- Name
- Sandy Ryza
- Handle
- @s_ryz
Apache Spark has a beautiful API — so why is developing with it such a pain?
For many, it’s because different stages of the development cycle demand drastically different setups — some errors can be caught quickly with a local setup and small data, other errors require a cluster and bigger data, and finally production jobs need to run on production clusters against production data.
With Dagster's Spark EMR integration and Databricks integration, we can set up a harness for PySpark development that lets us easily switch between these different setups. We can define a data pipeline in one place, then run it inside a unit test:
def test_my_pipeline():
execute_pipeline(my_pipeline, mode="local")
Launch it against an EMR (or Databricks) development cluster:
dagster pipeline execute -p my_pipeline --mode emr
And schedule it in production:
my_pipeline_schedule = ScheduleDefinition(
name="my_pipeline_hourly",
pipeline_name="my_pipeline",
cron_schedule="0 * * * *",
mode="emr_prod",
)
To learn how to do this immediately, scroll down to the Dagster & PySpark section. For a little more background, read on!

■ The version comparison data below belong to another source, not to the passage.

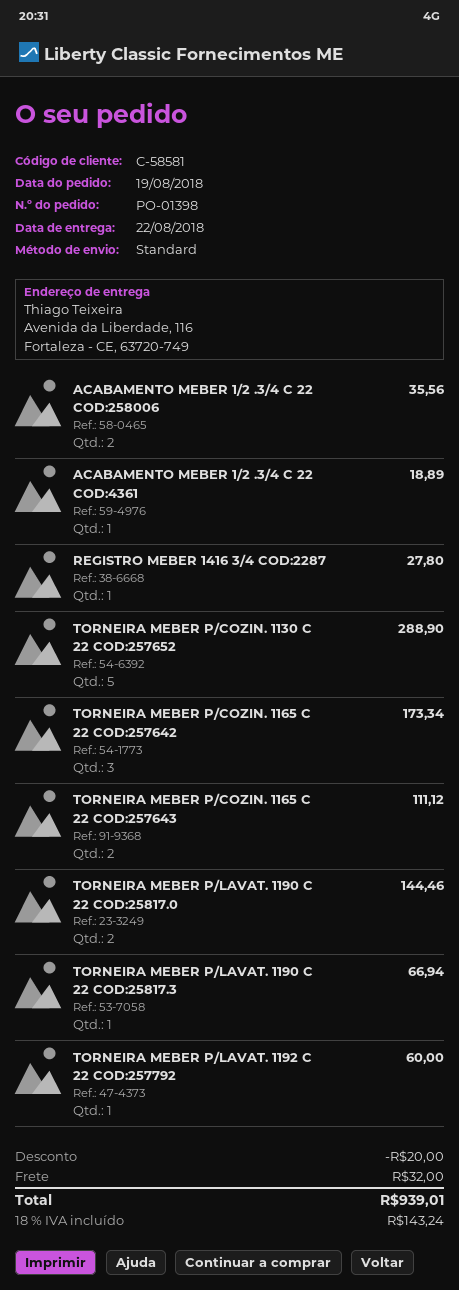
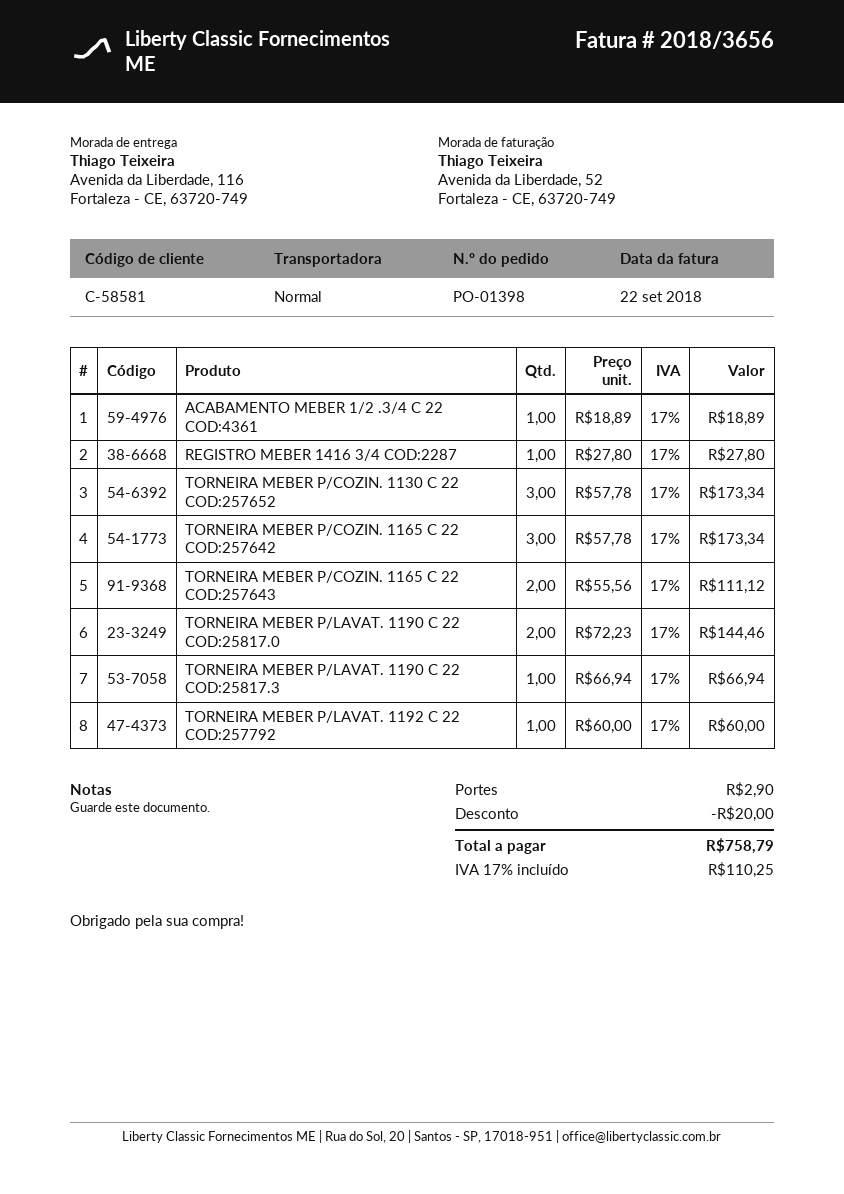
ACABAMENTO MEBER 1/2 .3/4 C 22 COD:258006: 2 for 35.56 -> none
TORNEIRA MEBER P/COZIN. 1130 C 22 COD:257652: 5 for 288.90 -> 3 for 173.34
shipping: 32.00 -> 2.90
tax: 18% = 143.24 -> 17% = 110.25
total: 939.01 -> 758.79

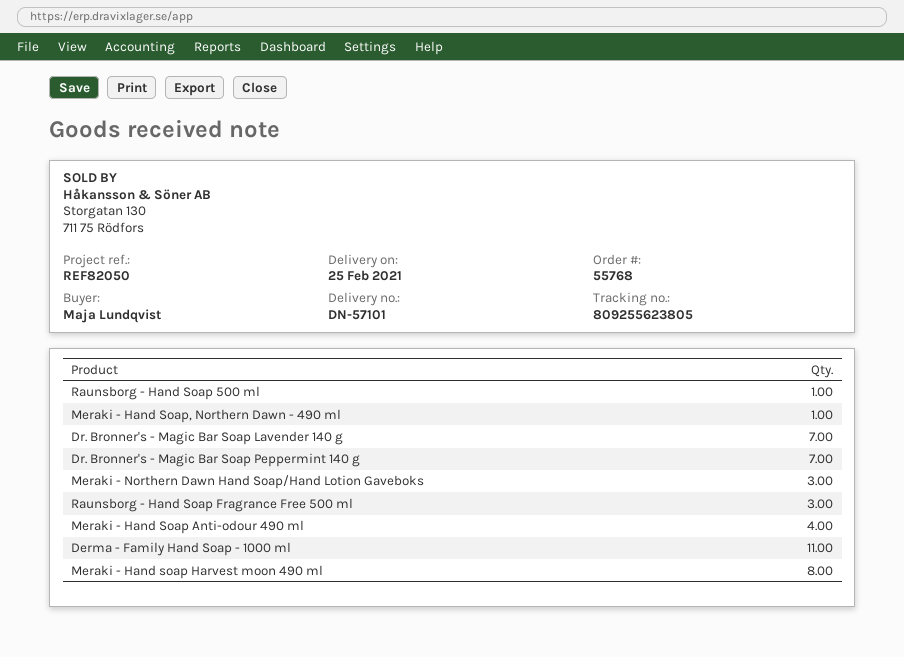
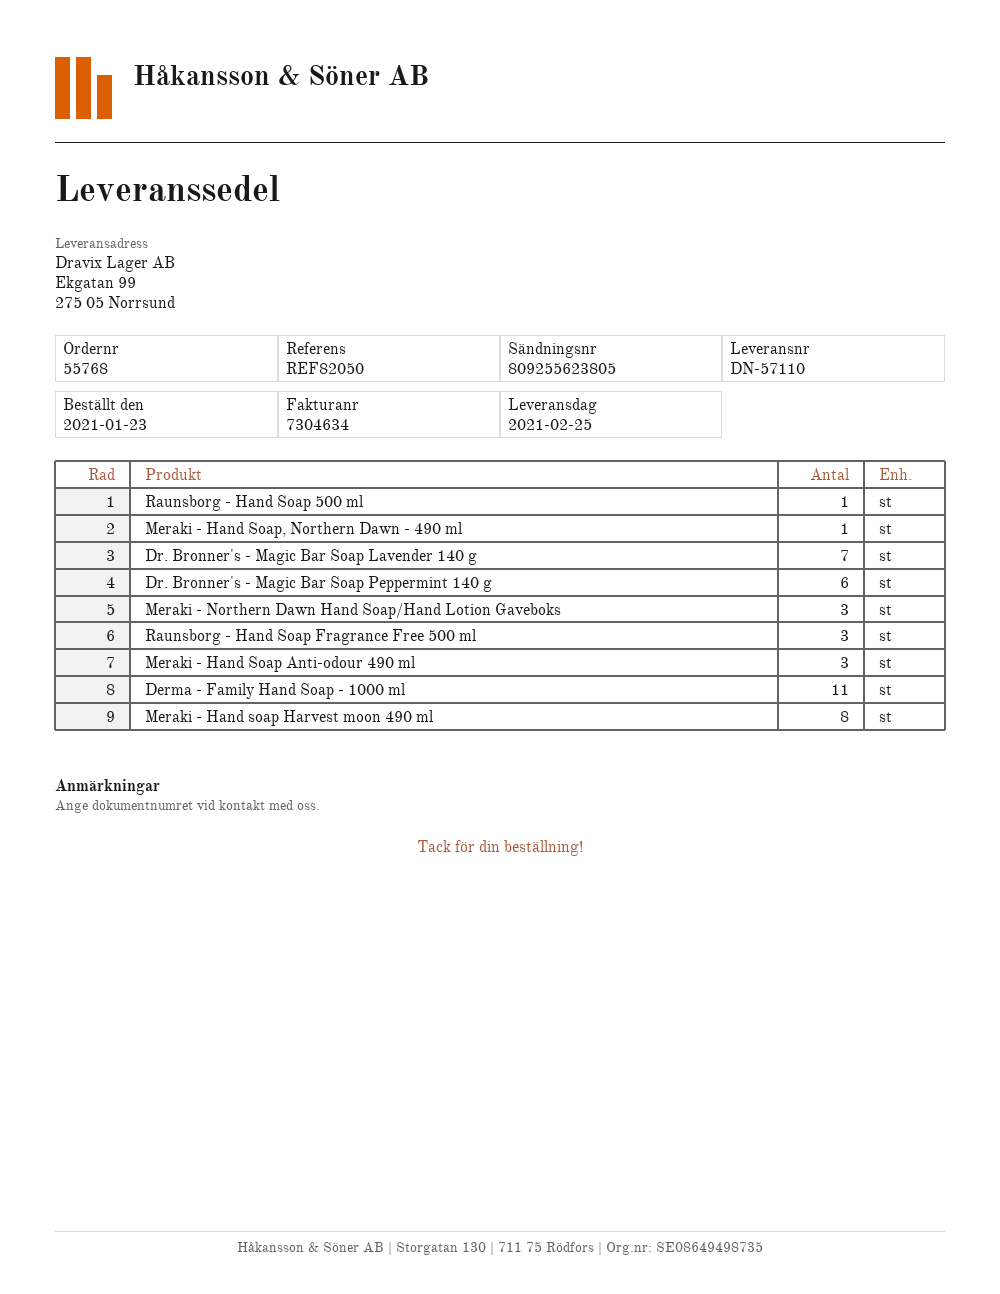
delivery note number: DN-57101 -> DN-57110
Dr. Bronner's - Magic Bar Soap Peppermint 140 g: 7 -> 6
Meraki - Hand Soap Anti-odour 490 ml: 4 -> 3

Discovering syntax errors on a 1000-node cluster
It’s painful to count the number of times that this sequence has happened to me when trying out a change to a PySpark job:
- Fire up my Spark cluster in the cloud and launch my job.
- Wait 10 minutes for it to complete.
- Click through multiple UIs to discover that I forgot to push my updated code to the cluster.
- Push my updated code to the cluster.
- Launch my job and wait another 10 minutes for it to complete.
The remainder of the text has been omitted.